* _Your goal_: Beginning with the line that contains "-166,6 +166,10 @@", copy each remaining line of the data below exactly.

* _Exercise inputs_:

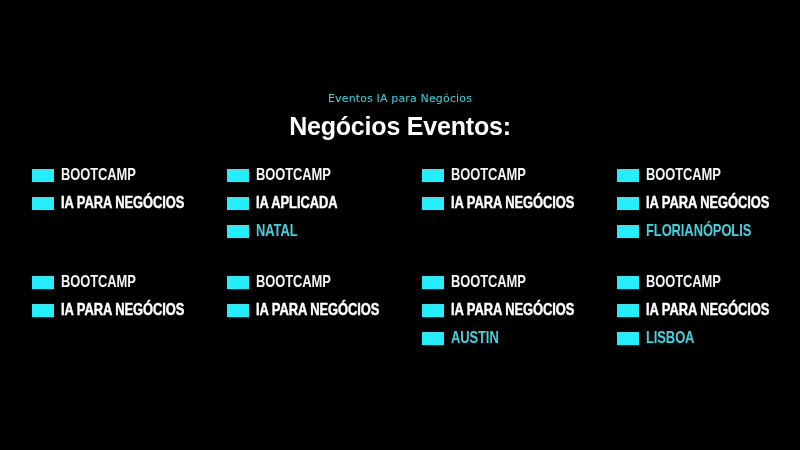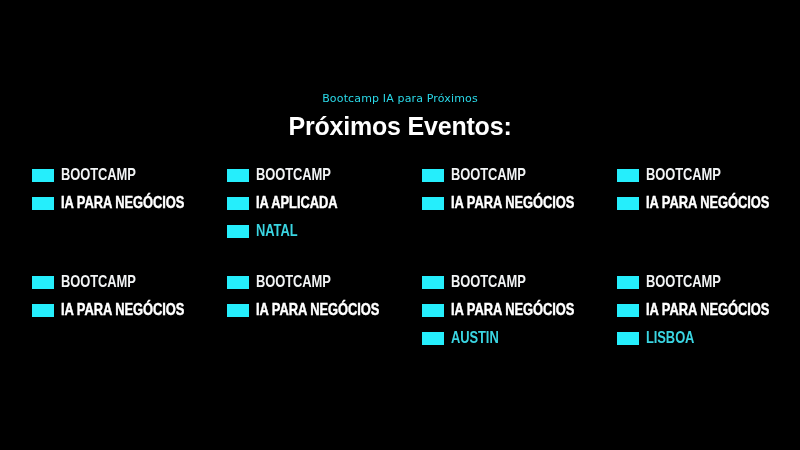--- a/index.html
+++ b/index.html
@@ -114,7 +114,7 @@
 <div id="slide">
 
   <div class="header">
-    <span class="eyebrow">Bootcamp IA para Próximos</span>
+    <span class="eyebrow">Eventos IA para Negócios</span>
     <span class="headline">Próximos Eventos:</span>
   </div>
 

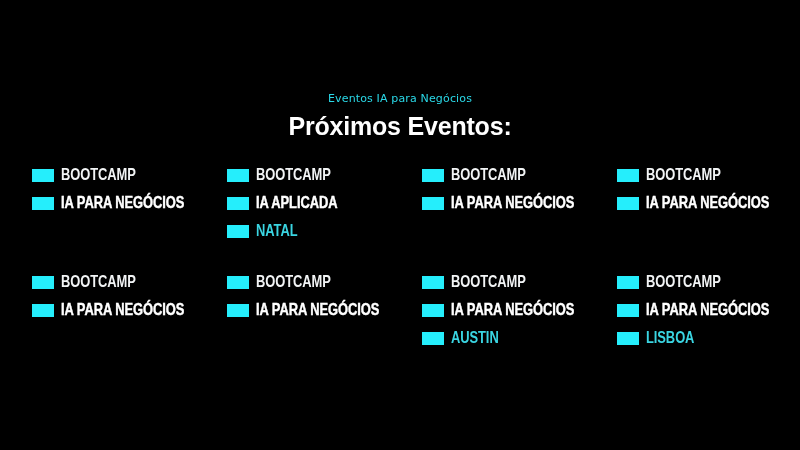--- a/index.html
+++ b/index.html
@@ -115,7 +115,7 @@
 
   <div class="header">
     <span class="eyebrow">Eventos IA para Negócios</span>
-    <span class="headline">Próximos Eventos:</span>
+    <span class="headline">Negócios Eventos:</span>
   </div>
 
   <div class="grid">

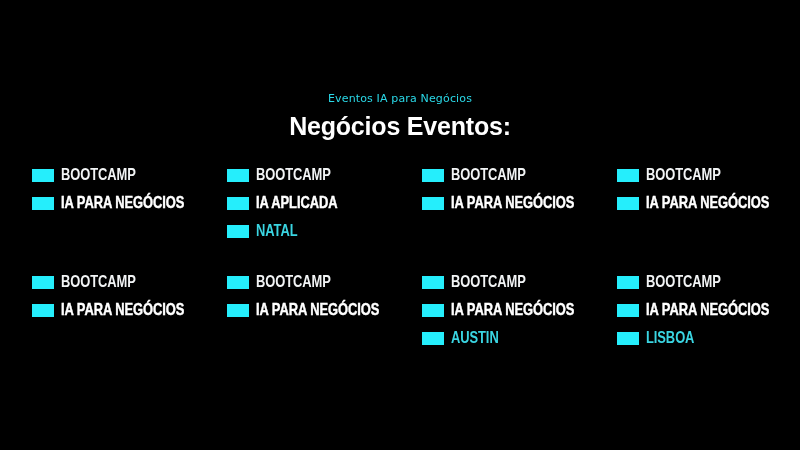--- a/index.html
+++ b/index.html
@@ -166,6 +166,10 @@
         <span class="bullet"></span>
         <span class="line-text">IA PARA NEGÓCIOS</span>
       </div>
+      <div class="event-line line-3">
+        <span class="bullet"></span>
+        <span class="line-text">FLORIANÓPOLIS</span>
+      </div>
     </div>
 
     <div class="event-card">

* _Output for this task_:
@@ -166,6 +166,10 @@
         <span class="bullet"></span>
         <span class="line-text">IA PARA NEGÓCIOS</span>
       </div>
+      <div class="event-line line-3">
+        <span class="bullet"></span>
+        <span class="line-text">FLORIANÓPOLIS</span>
+      </div>
     </div>
 
     <div class="event-card">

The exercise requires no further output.